When people are sick, they go to see the doctor. The doctor may then decide that they need the information provided by imaging or laboratory tests to better understand the person's illness or disease. Likewise, animals may require a visit to the veterinarian. What many people may not realize, unless it happens with their pet, is that their pets may also require imaging.
In the world of veterinary medical imaging, magnetic resonance imaging (MRI) has become more and more common. Veterinary MRI is extremely similar to MRI for humans, including using the same scanner and techniques. The information provided by the MRI scan can be useful for the treatment of a variety of conditions in animals.
What is magnetic resonance imaging?
Magnetic resonance imaging is a powerful medical imaging technique. A super-conducting magnet inside the doughnut-shaped scanner manages the magnetic field in and around it. When the patient is placed inside the scanner, their protons align to this field. Throughout the scan, pulse sequences affect the magnetic field and the protons realign.
The coils placed near the region of interest (ROI) pick up the signals from the patient's body as these pulse sequences are used. As a result of this, the computer interprets the result, with the help of a radiologist, to create the images associated with MRI.
For patients in a hospital, the images created during the scans provide valuable information to the patient's physician. These images can show detailed images of soft tissue and organs. The pictures may provide information about abnormalities and tumors.
Using certain advanced techniques, the radiologist and physician may be able to detect which abnormalities are malignant. Diffusion weighted imaging, for example, measures the Brownian (random) motion of water molecules, with less motion meaning more viscous areas of liquid. This means that if an area is more viscous than expected, it could be due to a malignancy.
How can MRI be used for animals?
In different areas of the world, veterinarians have begun to see the value of magnetic resonance imaging of animals.1,2 The scan is the same as a basic MR exam, the patient lies on the table and the exam is conducted. In fact, the scanner is often the same model as that used in humans.
The main difference between an adult human and an animal being scanned is that an animal is less likely to be still for the duration of the scan. Like many children who are unable to sit still or who have anxiety about the scanner, animals often need to be sedated for the exam.
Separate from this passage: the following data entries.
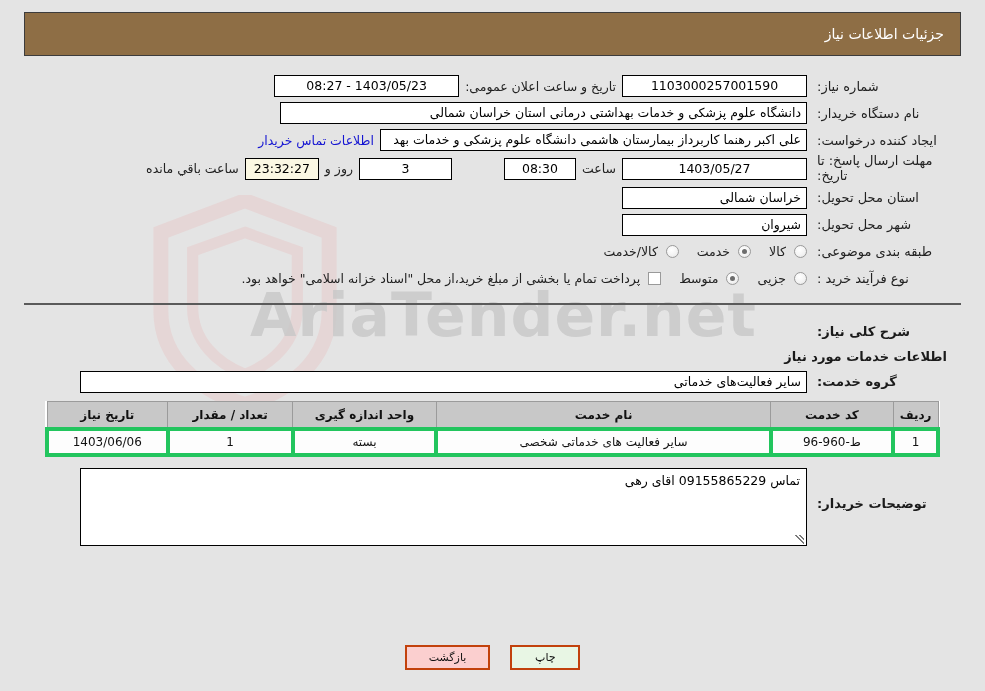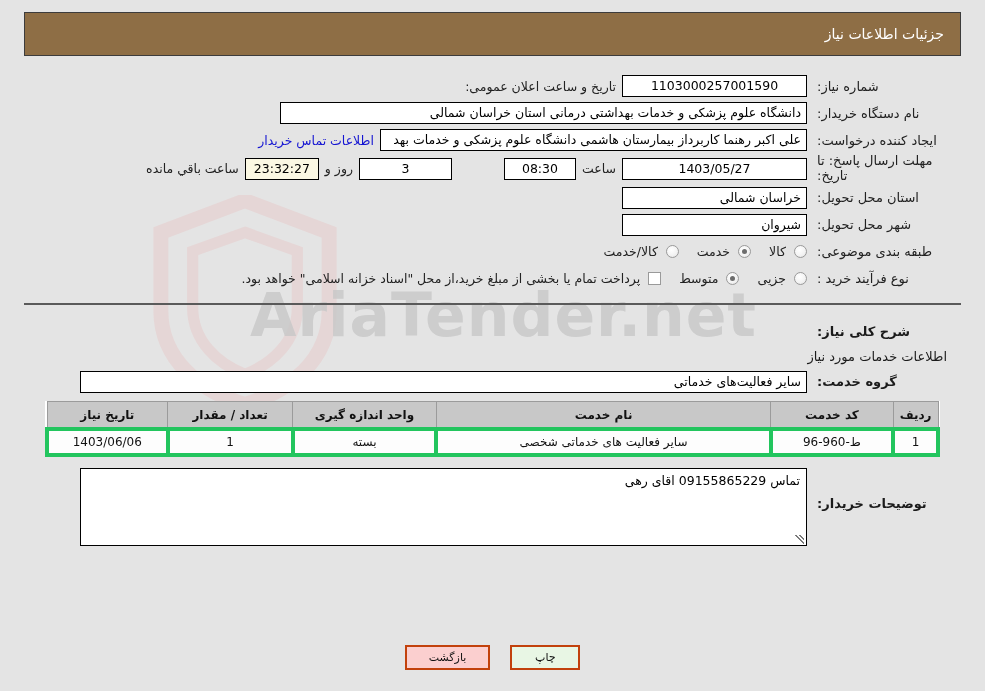--- a/index.html
+++ b/index.html
@@ -194,21 +194,21 @@
     position: absolute;
     right: 2px; bottom: 1px;
     width: 9px; height: 9px;
     background:
       linear-gradient(45deg, transparent 46%, #7a7a7a 46%, #7a7a7a 56%, transparent 56%),
       linear-gradient(45deg, transparent 70%, #7a7a7a 70%, #7a7a7a 80%, transparent 80%);
   }
 
   .sub-head {
     font-size: 13px;
-    font-weight: normal;
+    font-weight: bold;
     color: #1b1b1b;
     padding: 8px 14px 4px 0;
     text-align: right;
   }
 
   .bold-lbl {
     font-weight: bold;
     font-size: 13px;
     color: #1b1b1b;
   }
@@ -279,20 +279,21 @@
 </div>
 
 <div class="panel">
 
   <div class="section">
 
     <div class="row">
       <span class="lbl">شماره نیاز:</span>
       <span class="fld center w-need-no">1103000257001590</span>
       <span class="inline-txt lbl-gold">تاریخ و ساعت اعلان عمومی:</span>
+      <span class="fld center w-date">1403/05/23 - 08:27</span>
     </div>
 
     <div class="row">
       <span class="lbl">نام دستگاه خریدار:</span>
       <span class="fld w-org">دانشگاه علوم پزشکی و خدمات بهداشتی درمانی استان خراسان شمالی</span>
     </div>
 
     <div class="row">
       <span class="lbl">ایجاد کننده درخواست:</span>
       <span class="fld w-creator">علی اکبر رهنما کاربرداز بیمارستان هاشمی دانشگاه علوم پزشکی و خدمات بهد</span>

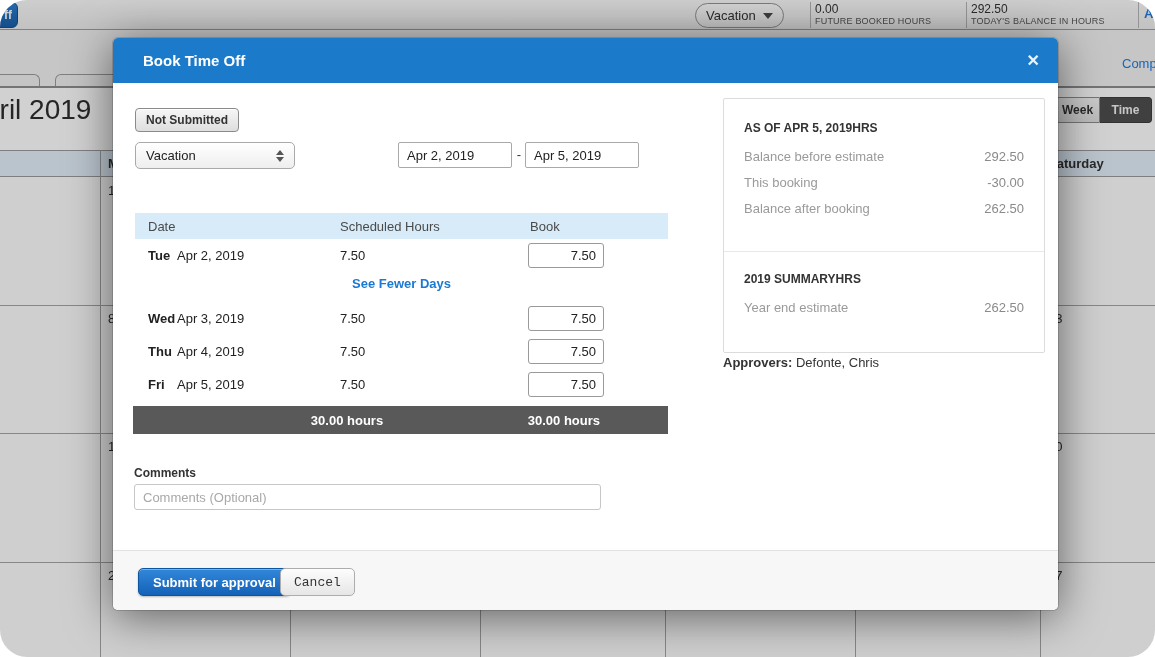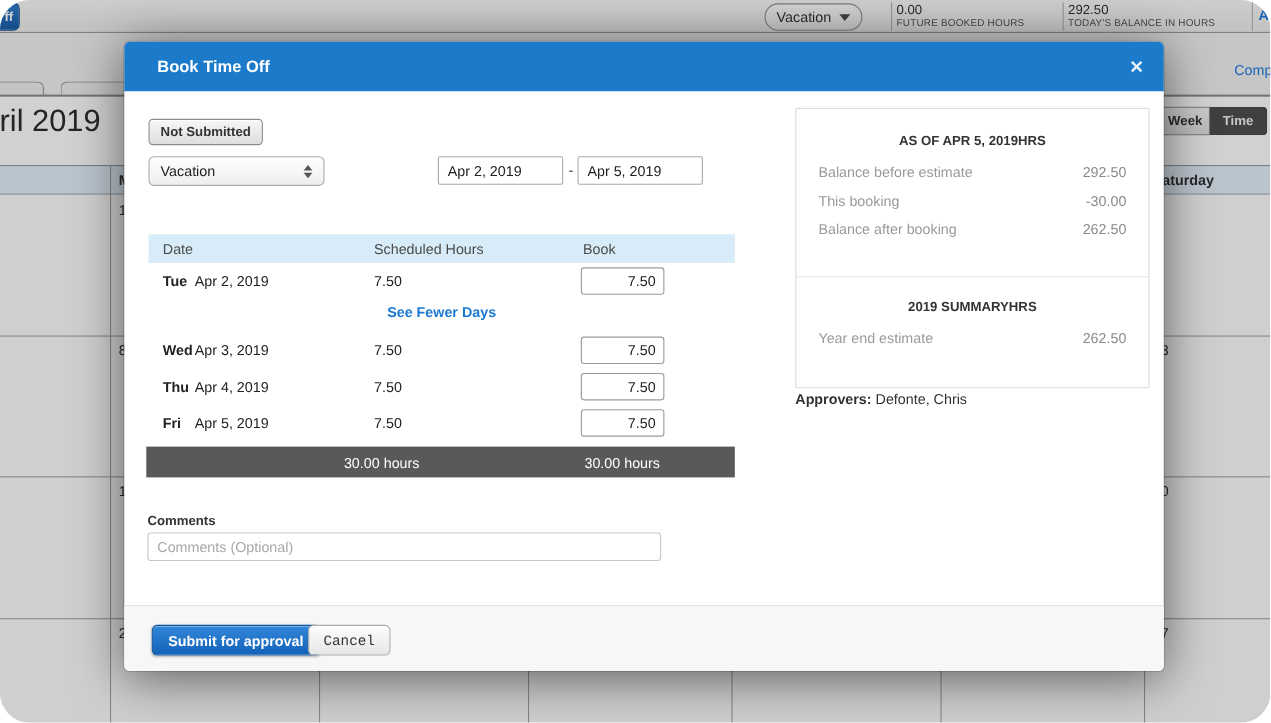--- a/index.html
+++ b/index.html
@@ -84,21 +84,21 @@
   .tbl-row .day { position:absolute; left:13px; top:5px; font-weight:bold; }
   .tbl-row .date { position:absolute; left:42px; top:5px; }
   .tbl-row .sched { position:absolute; left:205px; top:5px; }
   .book-input { position:absolute; left:393px; top:0; width:76px; height:25px; border:1px solid #9a9a9a;
     border-radius:3px; font-size:13px; color:#222; text-align:right; padding:0 7px; font-family:"Liberation Sans",sans-serif; }
 
   .see-fewer { position:absolute; left:22px; top:238px; width:533px; text-align:center;
     font-size:13px; font-weight:bold; color:#1a79d2; cursor:pointer; }
 
   .total-bar { position:absolute; left:20px; top:368px; width:535px; height:28px; background:#595959; }
-  .total-bar span { position:absolute; top:7px; font-size:13px; font-weight:normal; color:#fff; }
+  .total-bar span { position:absolute; top:7px; font-size:13px; font-weight:bold; color:#fff; }
   .total-sched { left:154px; width:120px; text-align:center; }
   .total-book { right:68px; text-align:right; }
 
   .comments-label { position:absolute; left:21px; top:428px; font-size:12px; font-weight:bold; color:#333; }
   .comments-input { position:absolute; left:21px; top:446px; width:467px; height:26px; border:1px solid #c7c7c7;
     border-radius:3px; font-size:13px; color:#333; padding:0 8px; font-family:"Liberation Sans",sans-serif; }
   .comments-input::placeholder { color:#a8a8a8; }
 
   .modal-footer { position:absolute; left:0; top:512px; width:100%; height:60px; background:#f7f7f7;
     border-top:1px solid #e2e2e2; border-radius:0 0 5px 5px; }
@@ -107,21 +107,21 @@
     box-shadow:inset 0 1px 0 rgba(255,255,255,.35), 0 1px 2px rgba(0,0,0,.25);
     font-size:13px; font-weight:bold; color:#fff; cursor:pointer; font-family:"Liberation Sans",sans-serif; }
   .btn-cancel { position:absolute; left:167px; top:17px; height:28px; padding:0 13px;
     background:linear-gradient(#fdfdfd,#e6e6e6); border:1px solid #adadad; border-radius:5px;
     font-size:13px; color:#333; cursor:pointer; font-family:Liberation Mono, monospace; }
 
   .summary-card { position:absolute; left:610px; top:60px; width:322px; background:#fff;
     border:1px solid #dcdcdc; border-radius:2px; }
   .card-section { padding:22px 20px 10px 20px; }
   .card-section.second { border-top:1px solid #e8e8e8; padding:20px 20px 26px 20px; }
-  .card-head { display:flex; justify-content:center; font-size:12px; font-weight:bold; color:#333; margin-bottom:14px; }
+  .card-head { display:flex; justify-content:flex-start; font-size:12px; font-weight:bold; color:#333; margin-bottom:14px; }
   .card-row { display:flex; justify-content:space-between; font-size:13px; margin-bottom:11px; }
   .card-row .lbl { color:#9a9a9a; }
   .card-row .val { color:#8a8a8a; }
   .card-section .spacer { height:14px; }
 
   .approvers { position:absolute; left:610px; top:317px; font-size:13px; color:#333; }
   .approvers .lbl { font-weight:bold; }
 </style>
 </head>
 <body>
There are a variety of uses for veterinary MRI, including small animal brain and spinal diseases, aural, nasal and orbital disorder, planning soft tissue surgery, oncology, orthopedics and cardiac MRI.1,2 The wide variety of uses makes the method important to the field. This is due to its capability to image soft tissue structures. Some common injuries that can be detected using MRI in animals include disc herniation, brain tumors and stroke. Cardiac MRI is still in the research phases but could provide valuable information.1
Veterinary MRI can help veterinarians to better understand diseases that are common in animals. The injuries to the soft tissue are especially visible on MRI, just as they are for human MRI scans. Using the same techniques and scanners as those used for humans, the images may provide treatment guidance. Just as people need tests, both laboratory and imaging, so do injured or ill animals.